#### [Data records]
☆ ☆ ☆ ☆ ☆ ☆ ☆
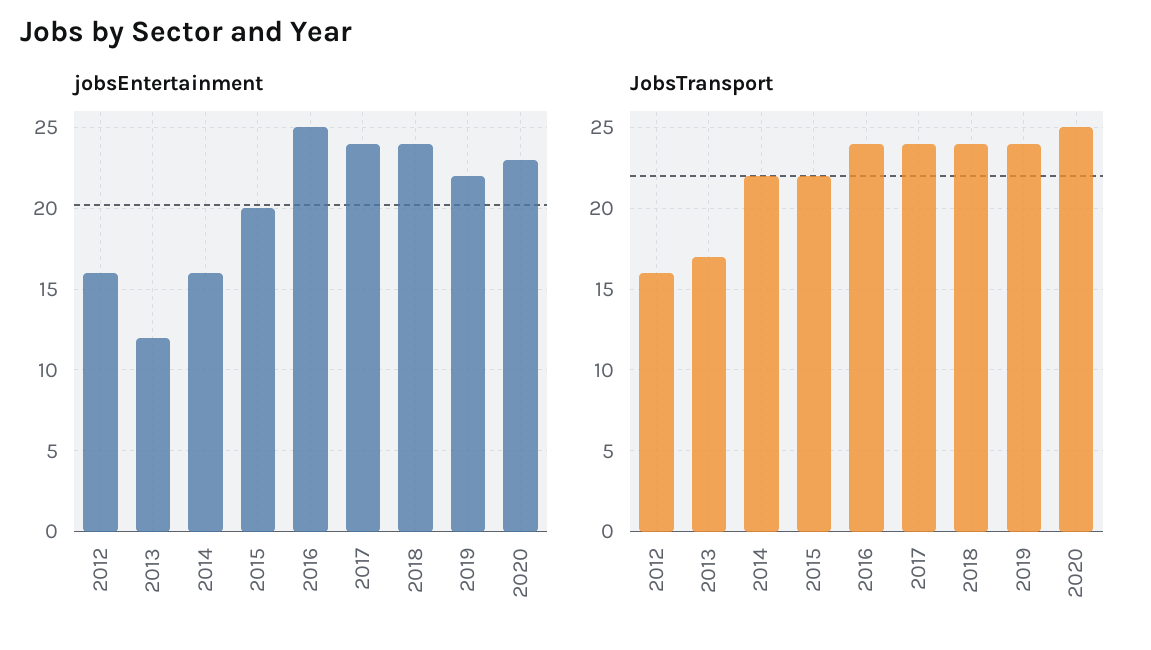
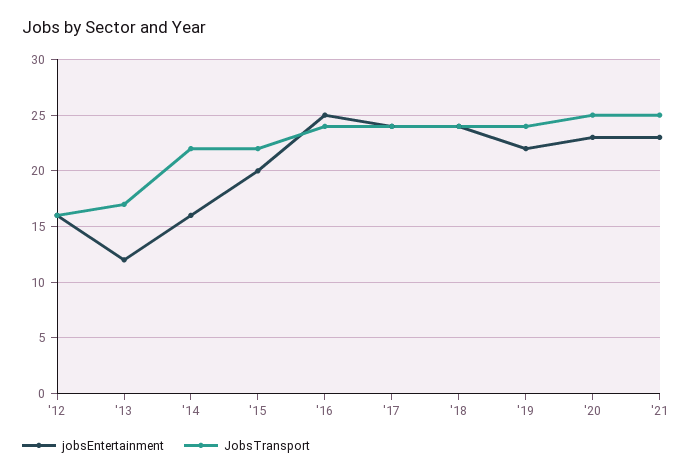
jobsEntertainment, '21: none -> 23
JobsTransport, '21: none -> 25

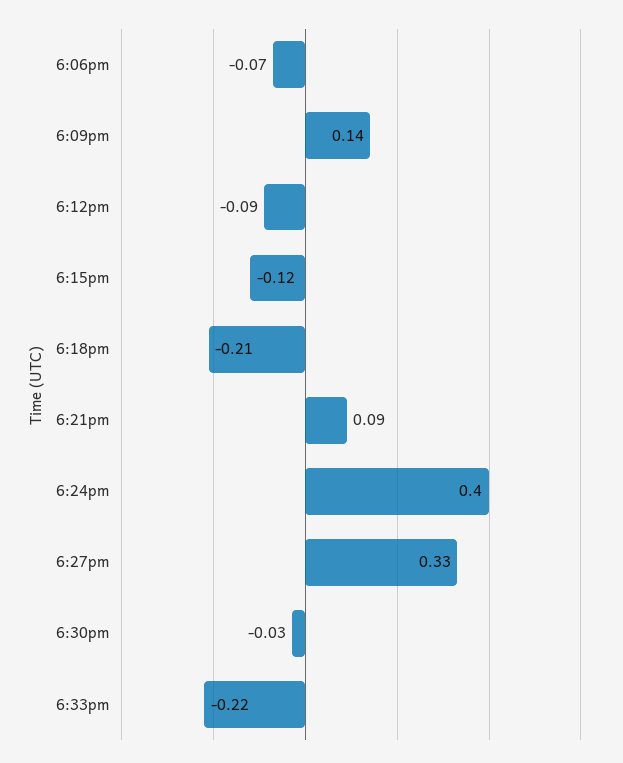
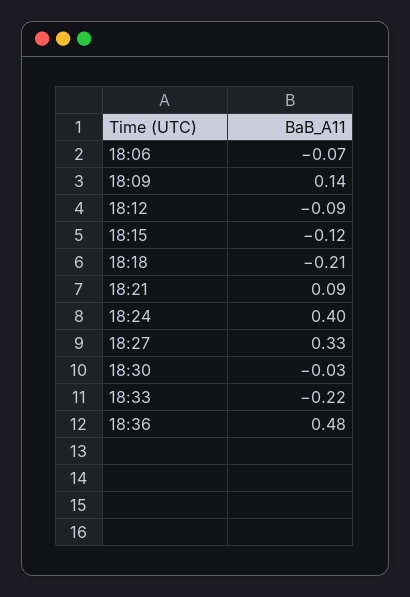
18:36: none -> 0.48

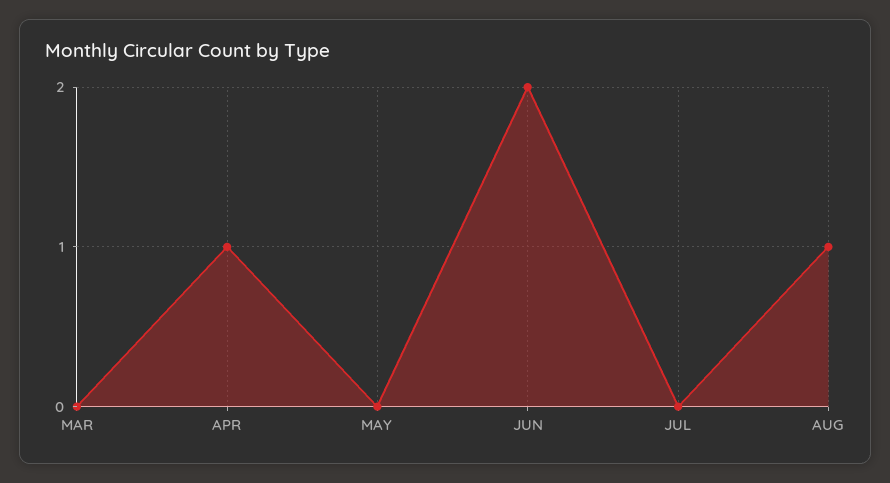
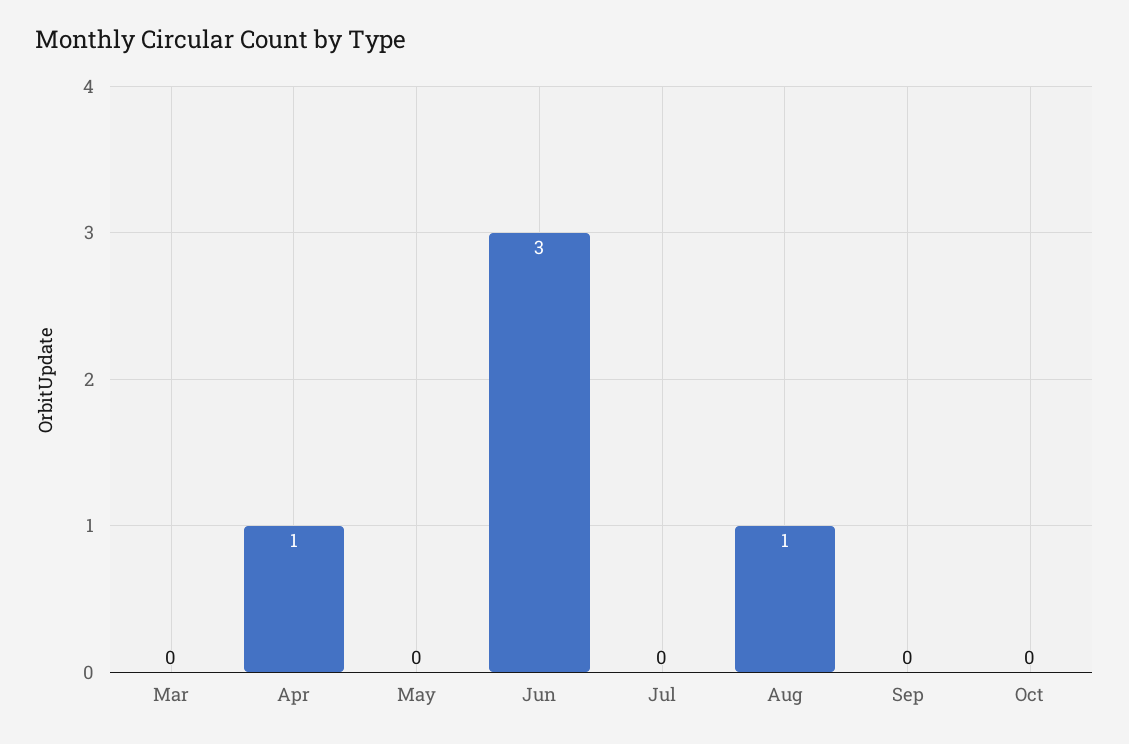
JUN: 2 -> 3
Sep: none -> 0
Oct: none -> 0

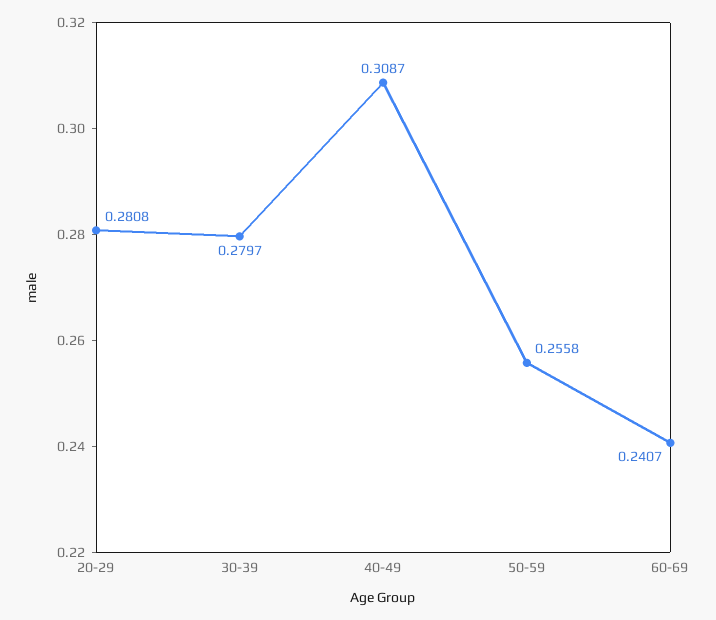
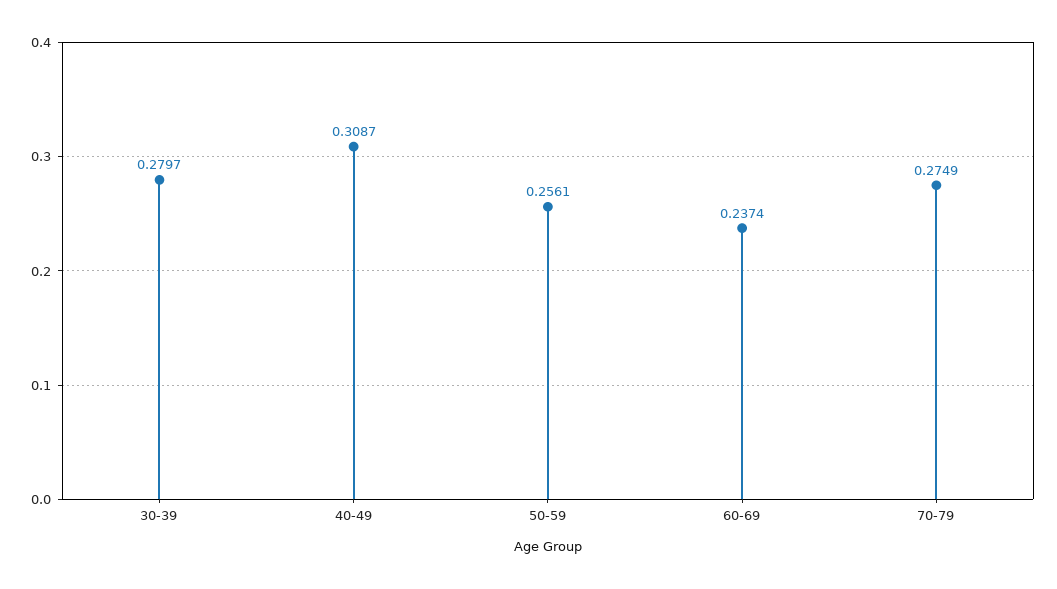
20-29: 0.2808 -> none
50-59: 0.2558 -> 0.2561
60-69: 0.2407 -> 0.2374
70-79: none -> 0.2749

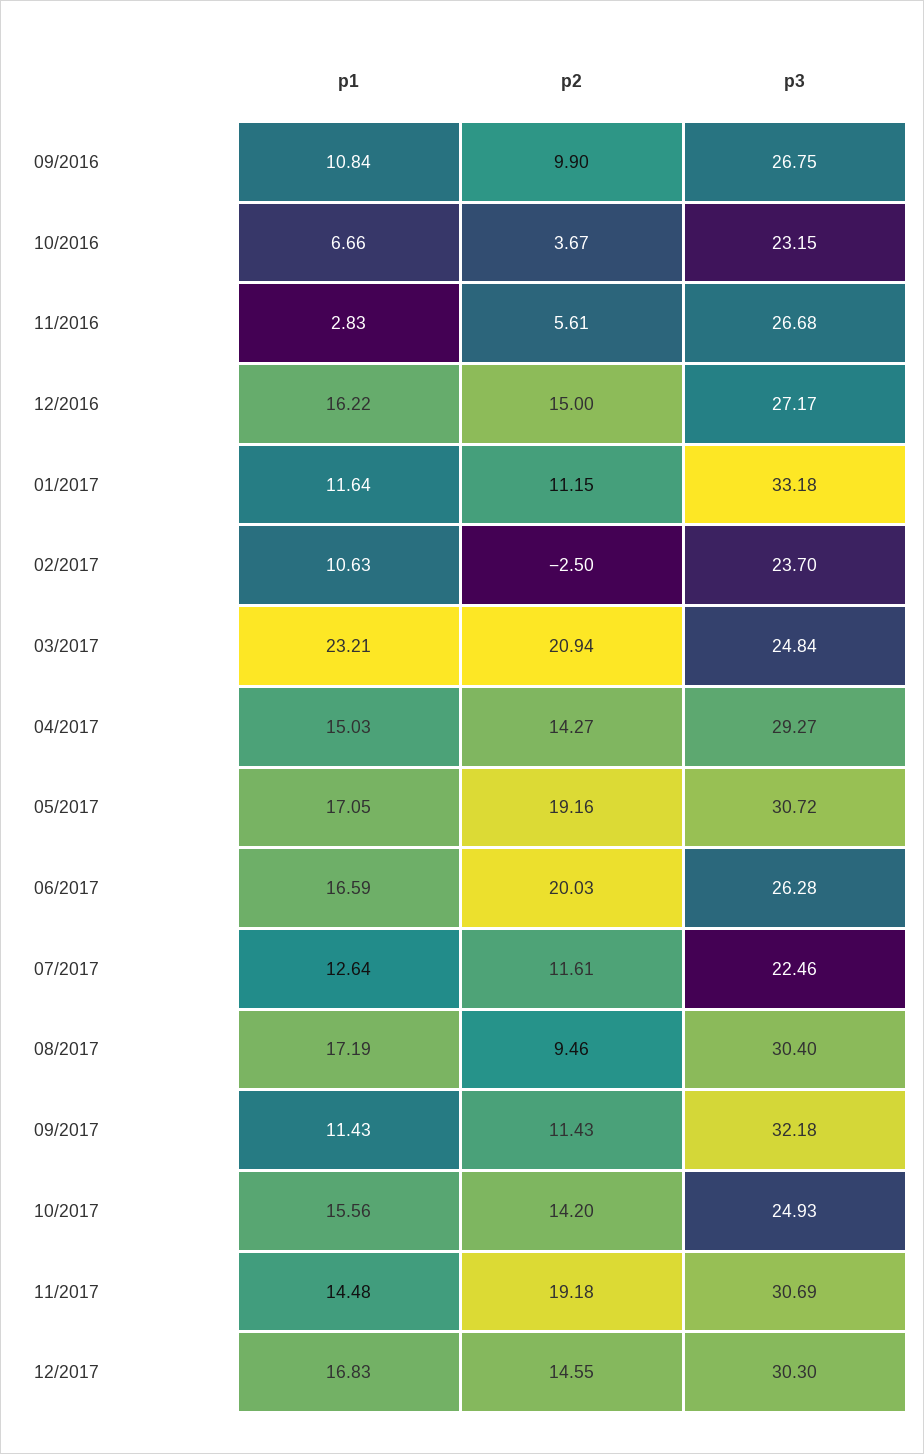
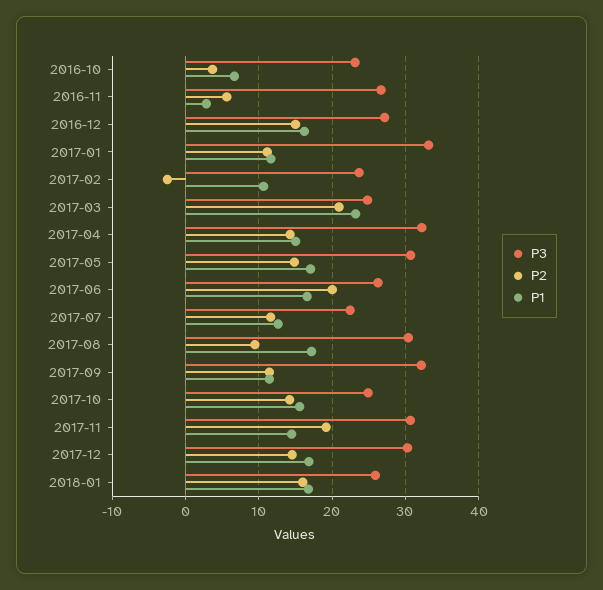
p1, 09/2016: 10.84 -> none
p2, 09/2016: 9.9 -> none
p3, 09/2016: 26.75 -> none
p3, 04/2017: 29.27 -> 32
p2, 05/2017: 19.16 -> 15
p3, 2018-01: none -> 26
p2, 2018-01: none -> 16
p1, 2018-01: none -> 17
☆ ☆ ☆ ☆ ☆ ☆ ☆
Your answer must be the full listing, copied exactly, with no pictures in it.

jobsEntertainment, '21: none -> 23
JobsTransport, '21: none -> 25

18:36: none -> 0.48

JUN: 2 -> 3
Sep: none -> 0
Oct: none -> 0

20-29: 0.2808 -> none
50-59: 0.2558 -> 0.2561
60-69: 0.2407 -> 0.2374
70-79: none -> 0.2749

p1, 09/2016: 10.84 -> none
p2, 09/2016: 9.9 -> none
p3, 09/2016: 26.75 -> none
p3, 04/2017: 29.27 -> 32
p2, 05/2017: 19.16 -> 15
p3, 2018-01: none -> 26
p2, 2018-01: none -> 16
p1, 2018-01: none -> 17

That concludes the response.